Total global merger and acquisition activity in the mining sector rose 130 percent in the first quarter of this year from the previous quarter to reach US$90 billion, according to KPMG’s Mining M&A Quarterly Newsletter. Granted, that was mostly a result of the proposed merger between Glencore International (LSE:GLEN) and Xstrata (LSE:XTA), which was announced in February; the deal will be the largest mining transaction in history if it goes ahead, and may significantly shift the industry’s landscape in the future. After all, it would create the third-largest copper group in the world and become the fourth-largest diversified mining company after BHP Billiton (ASX:BHP), Vale (NYSE:VALE), and Rio Tinto (ASX:RIO). Yet even without that mega-merger, there were over 81 mining transactions in the latest quarter, compared to under 50 in the fourth quarter of 2011, KPMG found.
Looking solely at copper mergers, there were a total of ten transactions during the latest quarter for a combined total deal value of $13 billion. The most high profile was Rio Tinto’s move to become the majority shareholder in Ivanhoe Mines (NYSE:IVN,TSX:IVN), which operates the Oyu Tolgoi copper mine in Mongolia. Oyu Tolgoi is slated to begin initial production by the end of this year, and commercial production is projected to begin by the first half of 2013.
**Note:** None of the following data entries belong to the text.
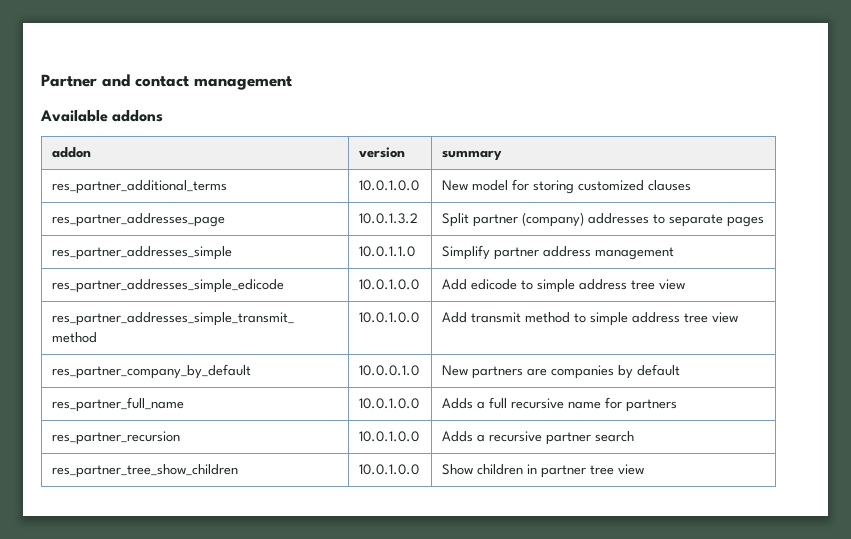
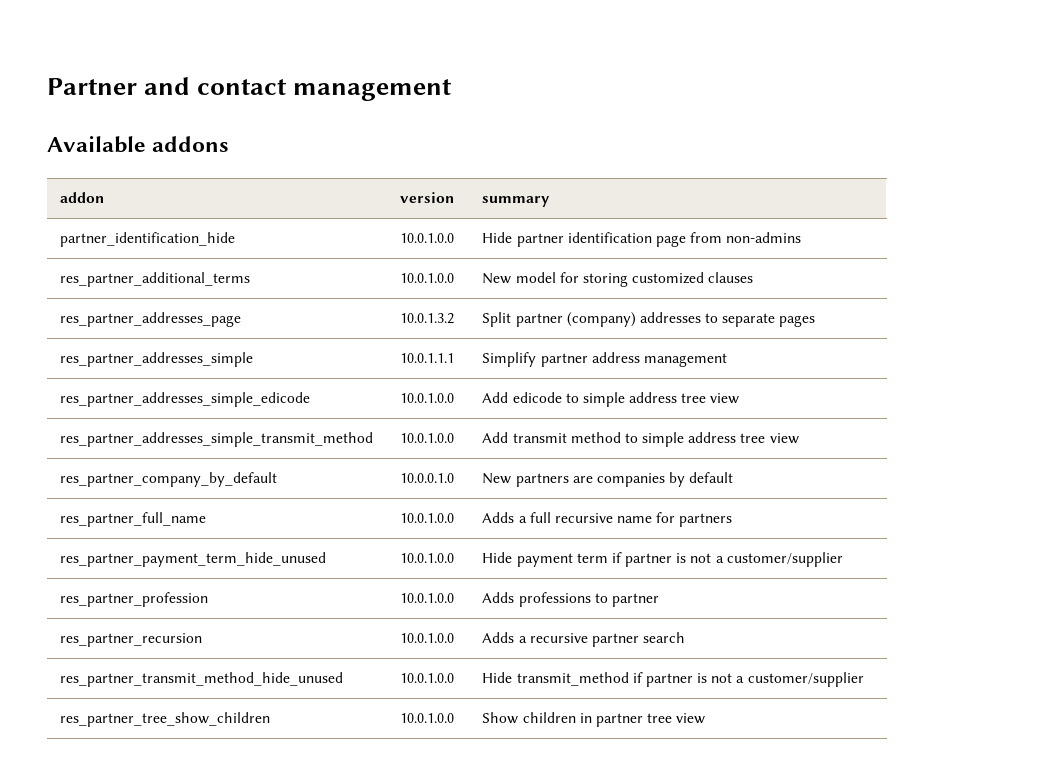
+ partner_identification_hide | 10.0.1.0.0 | Hide partner identification page from non-admins
- res_partner_addresses_simple | 10.0.1.1.0 | Simplify partner address management
+ res_partner_addresses_simple | 10.0.1.1.1 | Simplify partner address management
+ res_partner_payment_term_hide_unused | 10.0.1.0.0 | Hide payment term if partner is not a customer/supplier
+ res_partner_profession | 10.0.1.0.0 | Adds professions to partner
+ res_partner_transmit_method_hide_unused | 10.0.1.0.0 | Hide transmit_method if partner is not a customer/supplier

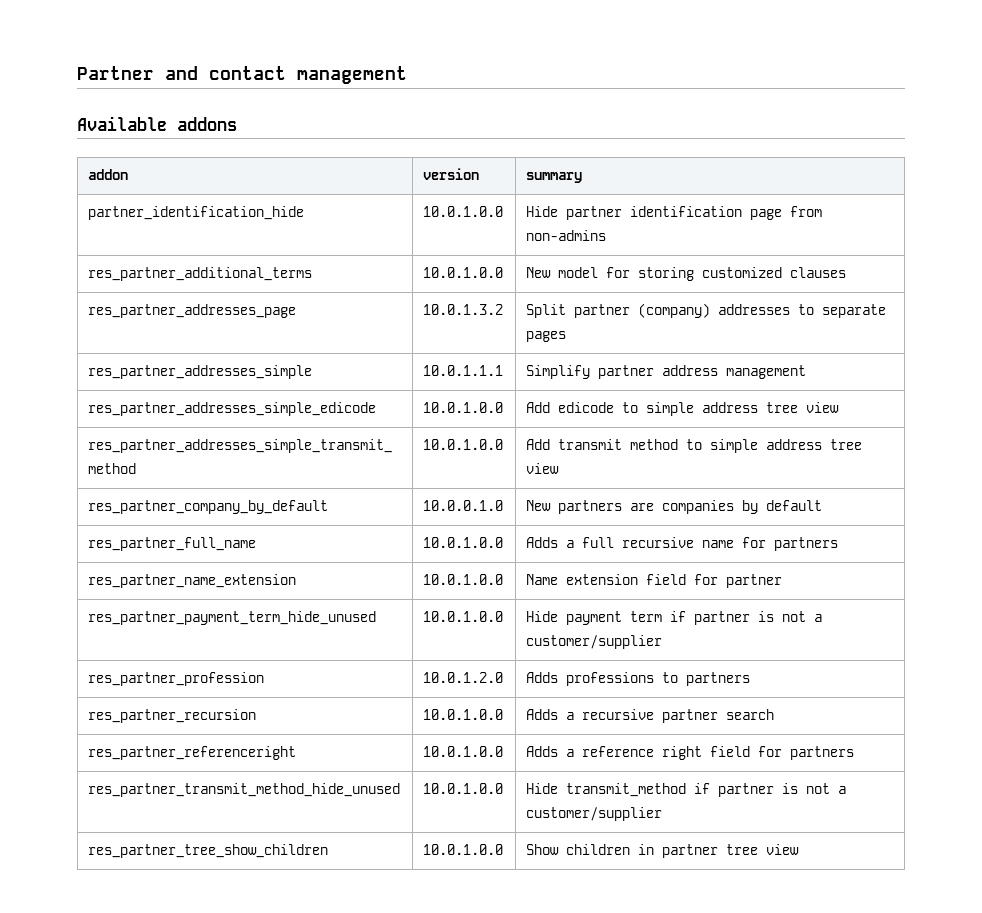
+ res_partner_name_extension | 10.0.1.0.0 | Name extension field for partner
- res_partner_profession | 10.0.1.0.0 | Adds professions to partner
+ res_partner_profession | 10.0.1.2.0 | Adds professions to partners
+ res_partner_referenceright | 10.0.1.0.0 | Adds a reference right field for partners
Hopes may be high for Oyu Tolgoi, which will be one of the world’s largest copper mines, and other mega-projects, but some analysts argue that this is not the best time for companies to be making aggressive moves. Indeed, both Rio Tinto and BHP suggested this month that they may be scaling back their investment plans amid increasing worries about a further global economic downturn. BHP’s chairman, Jacques Nasser, stated that the company is rethinking its expansion plans “every day,” while Rio Tinto’s CEO, Tom Albanese, said “increasing costs are an industry-wide problem…[w]e must ensure we are proactively tackling issues now that may impact productivity in years to come.”
Still, 2011 was a strong year for copper M&A activity. According to the Metals Economics Group’s Strategic Report, released this month, copper deals dominated base metals acquisitions spending, and accounted for the bulk of the 47 percent increase in the total base metals spending of $29 billion in 2011. Looking at the geographic breakdown of 2011′s global mining acquisitions, of the 51 percent of acquired projects Canada accounted for 25 percent market share followed by the US with 15 percent and Australia.
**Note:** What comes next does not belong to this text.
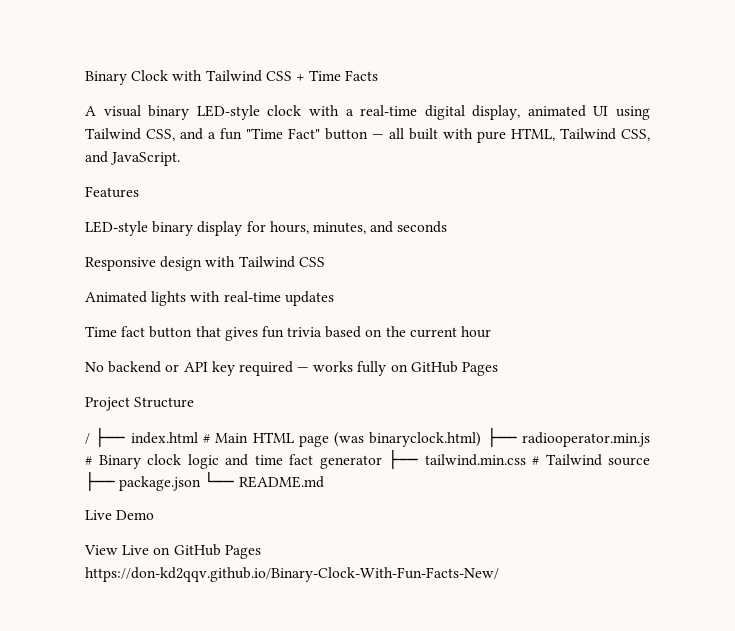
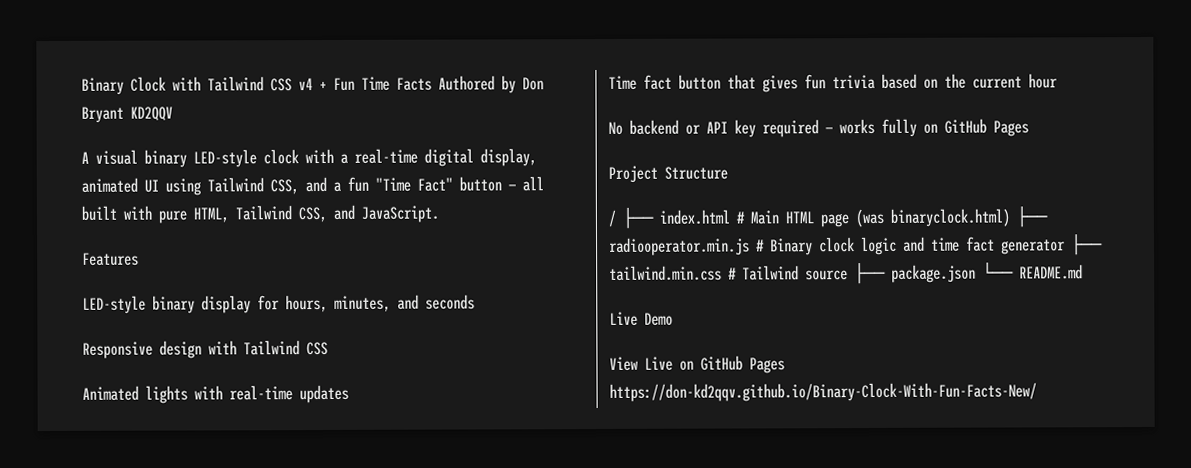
- Binary Clock with Tailwind CSS + Time Facts
+ Binary Clock with Tailwind CSS v4 + Fun Time Facts Authored by Don Bryant KD2QQV

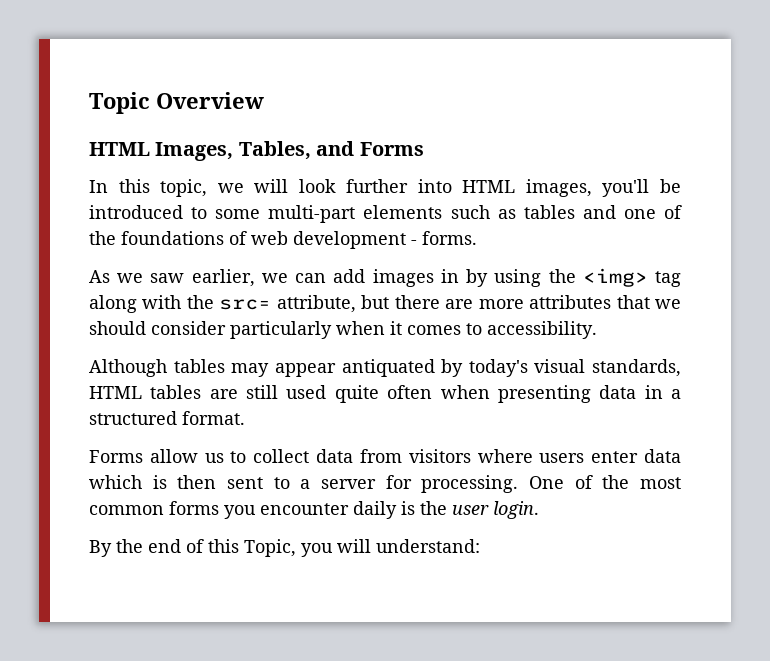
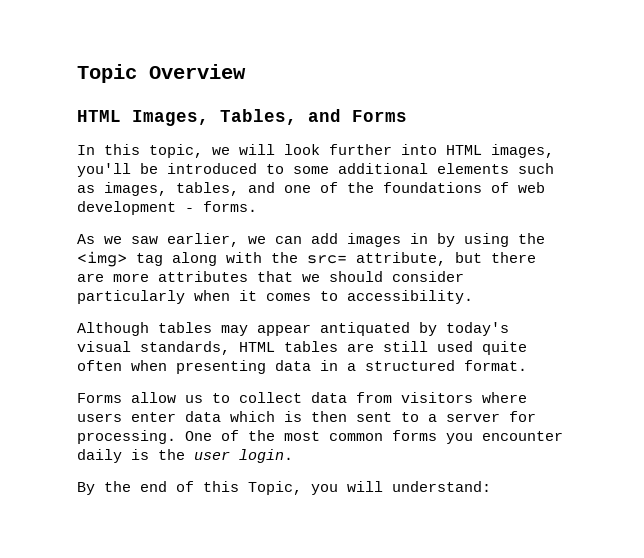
- In this topic, we will look further into HTML images, you'll be introduced to some multi-part elements such as tables and one of the foundations of web development - forms.
+ In this topic, we will look further into HTML images, you'll be introduced to some additional elements such as images, tables, and one of the foundations of web development - forms.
Looking ahead, corporate deals in the copper sector may remain strong, but more action could take place outside of the obvious locations such as North America and Australia. PwC expects a record year of mining M&A driven by cash-rich senior and intermediate mining groups, with Africa becoming a “more viable M&A geography with growth market buyers in particular, driving substantial acquisition volumes.” PwC also expects M&A deals to be robust despite a 21 percent drop in copper prices in 2011 as the spot price of copper nonetheless averaged $4 a pound, 17 percent higher than the 2010 price and 24 percent higher than in 2007. Indeed, Morgan Stanley pointed out that Chinese demand for copper will support prices in the latter half of the year, stating that “we think the timing of a rebound in copper prices will be in large part determined by the speed at which China churns through its domestic inventory, which will necessitate a return to the import market…[f]urthermore, with the majority of known copper inventory concentrated in the U.S. and East Asia, demand weakness outside of these regions will be offset by supply tightness.”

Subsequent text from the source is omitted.